Scientists believe that climate change has a tipping point, when the damage becomes too great to be reversed. After this point, not only can nothing reverse the impact on the planet, but little could stop that impact from increasing, either — it just keeps getting worse.
Scientists figured out, for example, how hot the climate would need to become to melt the entire world’s ice sheets — this melt would cause sea levels to rise, which would flood coastal cities around the world. At the same time, the scientists figured out the amount of GHGs needed to reach these temperatures.
By looking at these different possibilities, scientists can tell which effects of climate change humans can deal with and which ones are beyond humanity’s ability to adapt to or control.
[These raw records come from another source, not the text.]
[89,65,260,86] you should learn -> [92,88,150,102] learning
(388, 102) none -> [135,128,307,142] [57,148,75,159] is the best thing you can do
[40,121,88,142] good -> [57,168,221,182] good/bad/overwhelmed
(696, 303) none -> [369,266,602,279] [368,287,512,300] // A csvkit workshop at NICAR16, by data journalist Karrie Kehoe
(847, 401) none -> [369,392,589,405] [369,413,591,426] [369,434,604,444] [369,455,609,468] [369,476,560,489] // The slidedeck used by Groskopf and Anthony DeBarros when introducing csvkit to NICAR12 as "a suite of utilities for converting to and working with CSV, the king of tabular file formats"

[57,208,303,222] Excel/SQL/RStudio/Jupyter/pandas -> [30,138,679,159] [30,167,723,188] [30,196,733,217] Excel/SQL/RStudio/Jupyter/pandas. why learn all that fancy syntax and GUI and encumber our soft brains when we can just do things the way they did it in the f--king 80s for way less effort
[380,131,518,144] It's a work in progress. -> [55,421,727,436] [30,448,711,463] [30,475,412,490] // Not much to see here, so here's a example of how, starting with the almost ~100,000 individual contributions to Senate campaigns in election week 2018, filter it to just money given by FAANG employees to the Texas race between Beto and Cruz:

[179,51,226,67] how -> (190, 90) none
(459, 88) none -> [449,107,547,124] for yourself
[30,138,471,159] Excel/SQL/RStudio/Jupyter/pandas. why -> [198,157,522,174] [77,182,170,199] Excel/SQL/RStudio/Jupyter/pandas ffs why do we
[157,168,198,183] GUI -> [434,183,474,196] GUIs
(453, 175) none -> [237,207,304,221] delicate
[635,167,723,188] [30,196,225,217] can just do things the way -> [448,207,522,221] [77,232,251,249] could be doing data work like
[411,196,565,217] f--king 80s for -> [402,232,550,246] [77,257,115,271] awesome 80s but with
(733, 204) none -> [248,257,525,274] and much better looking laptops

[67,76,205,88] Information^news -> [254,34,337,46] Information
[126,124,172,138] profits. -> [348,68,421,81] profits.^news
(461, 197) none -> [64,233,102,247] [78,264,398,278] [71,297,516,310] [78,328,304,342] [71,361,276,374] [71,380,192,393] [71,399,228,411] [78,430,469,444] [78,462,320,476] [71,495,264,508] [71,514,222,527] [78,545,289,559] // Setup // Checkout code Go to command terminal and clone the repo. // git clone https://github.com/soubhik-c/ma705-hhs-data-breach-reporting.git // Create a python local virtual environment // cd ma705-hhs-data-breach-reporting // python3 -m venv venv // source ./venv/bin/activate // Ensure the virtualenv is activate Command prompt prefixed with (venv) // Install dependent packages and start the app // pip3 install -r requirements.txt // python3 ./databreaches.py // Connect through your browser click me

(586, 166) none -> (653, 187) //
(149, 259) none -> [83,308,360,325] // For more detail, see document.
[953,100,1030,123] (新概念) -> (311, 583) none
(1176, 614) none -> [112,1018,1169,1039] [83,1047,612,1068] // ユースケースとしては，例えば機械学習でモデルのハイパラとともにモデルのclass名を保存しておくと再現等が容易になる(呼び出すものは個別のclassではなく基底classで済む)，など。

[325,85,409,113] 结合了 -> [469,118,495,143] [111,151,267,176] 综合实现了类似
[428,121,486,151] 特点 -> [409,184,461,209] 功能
In Global Warming For Dummies, we said that that IPCC had defined an average global temperature rise of about 3.6 degrees F (2 degrees C) above 1850 levels as the official climate change warning zone. But scientists know now that that temperature increase is above the point of no return, or the tipping point. In 2018, in the IPCC’s Special Report on 1.5 Degrees, it found that even holding to 1.5 degrees is no guarantee of a safe climate. If the temperature goes to 5.4 degrees F (3 degrees C), then 7.2 degrees F (4 degrees C) becomes inevitable. At 7.2 degrees F (4 degrees C), then 9 degrees F (5 degrees C) becomes inevitable. And so on. The increases soon outstrip any human ability to slow or control those increases. The increased warming becomes inevitable because of positive feedback loops (see Chapter 7 for the lowdown on feedback loops). Thawing permafrost (the frozen ground in the Arctic) releases methane, speeding more warming. Melting icecaps reveal more open water, which is darker than snow and absorbs rather than reflects the heat of the sun, speeding warmer ocean temperatures and more ice melt. Dryer conditions lead to more forest fires, releasing more carbon and causing more warming. This domino effect can lead to an unlivable world.
No one knows exactly where that tipping point for global warming is. Scientists know only that humanity has a chance to avoid it by holding to 1.5 degrees C. The IPCC says that the average global temperature will rise by 3.6 degrees F (2 degrees C) when total carbon dioxide levels reach 425 to 450 ppm. The trouble is, it’s moving upward at 2 ppm per year and is currently at about 412 ppm of carbon dioxide as we write this.
Uncertainty always exists when it comes to making predictions. The IPCC has found that “The scale of recent changes across the climate system as a whole and the present state of many aspects of the climate system are unprecedented over many centuries to many thousands of years.” The principles in the original 1992 treaty, the UNFCCC, called for action even if uncertainty remained: It’s better to be safe than sorry. The United Nations calls this philosophy the precautionary principle. Unfortunately, governments didn’t exercise the “precautionary” actions. That’s why the Earth is already in a danger zone.